Supplied material.

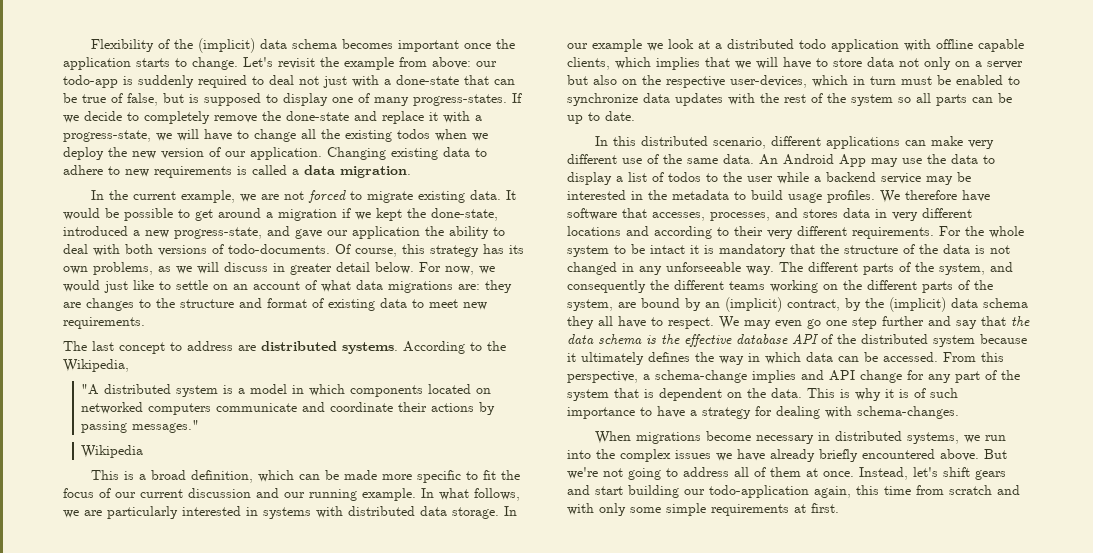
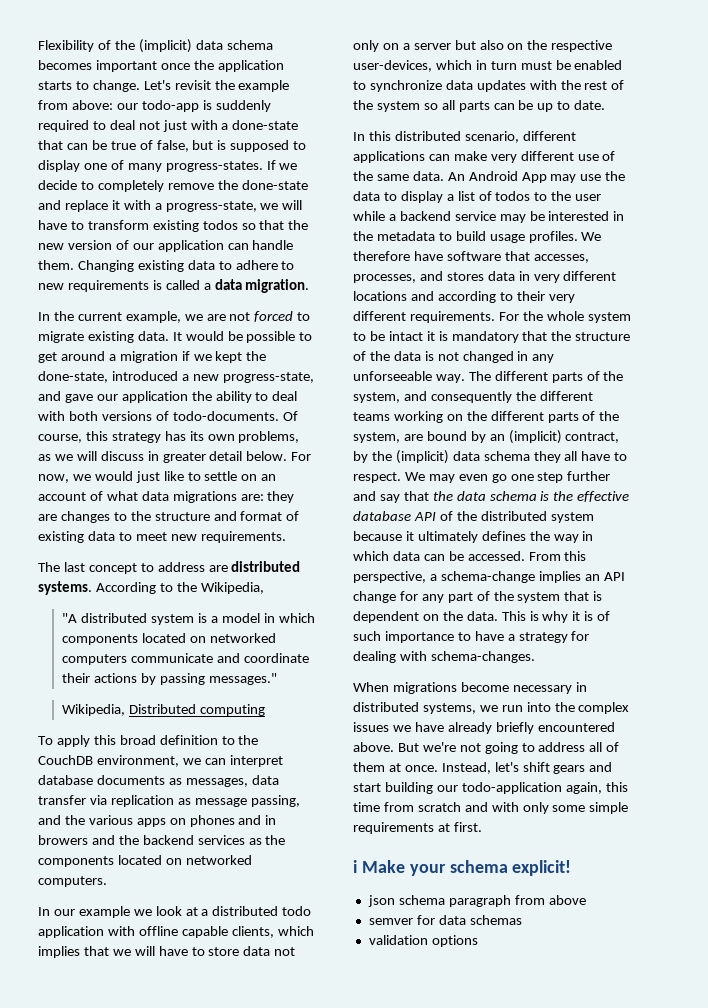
- If we decide to completely remove the done-state and replace it with a progress-state, we will have to change all the existing todos when we deploy the new version of our application.
+ If we decide to completely remove the done-state and replace it with a progress-state, we will have to transform existing todos so that the new version of our application can handle them.
- Wikipedia
- This is a broad definition, which can be made more specific to fit the focus of our current discussion and our running example. In what follows, we are particularly interested in systems with distributed data storage. In our example we look at a distributed todo application with offline capable clients, which implies that we will have to store data not only on a server but also on the respective user-devices, which in turn must be enabled to synchronize data updates with the rest of the system so all parts can be up to date.
+ Wikipedia, Distributed computing
+ To apply this broad definition to the CouchDB environment, we can interpret database documents as messages, data transfer via replication as message passing, and the various apps on phones and in browers and the backend services as the components located on networked computers.
+ In our example we look at a distributed todo application with offline capable clients, which implies that we will have to store data not only on a server but also on the respective user-devices, which in turn must be enabled to synchronize data updates with the rest of the system so all parts can be up to date.
- From this perspective, a schema-change implies and API change for any part of the system that is dependent on the data.
+ From this perspective, a schema-change implies an API change for any part of the system that is dependent on the data.
+ i Make your schema explicit!
+ json schema paragraph from above
+ semver for data schemas
+ validation options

Assigned task. Could the entries above be written out word for word, with no pictures?

Task response.
- If we decide to completely remove the done-state and replace it with a progress-state, we will have to change all the existing todos when we deploy the new version of our application.
+ If we decide to completely remove the done-state and replace it with a progress-state, we will have to transform existing todos so that the new version of our application can handle them.
- Wikipedia
- This is a broad definition, which can be made more specific to fit the focus of our current discussion and our running example. In what follows, we are particularly interested in systems with distributed data storage. In our example we look at a distributed todo application with offline capable clients, which implies that we will have to store data not only on a server but also on the respective user-devices, which in turn must be enabled to synchronize data updates with the rest of the system so all parts can be up to date.
+ Wikipedia, Distributed computing
+ To apply this broad definition to the CouchDB environment, we can interpret database documents as messages, data transfer via replication as message passing, and the various apps on phones and in browers and the backend services as the components located on networked computers.
+ In our example we look at a distributed todo application with offline capable clients, which implies that we will have to store data not only on a server but also on the respective user-devices, which in turn must be enabled to synchronize data updates with the rest of the system so all parts can be up to date.
- From this perspective, a schema-change implies and API change for any part of the system that is dependent on the data.
+ From this perspective, a schema-change implies an API change for any part of the system that is dependent on the data.
+ i Make your schema explicit!
+ json schema paragraph from above
+ semver for data schemas
+ validation options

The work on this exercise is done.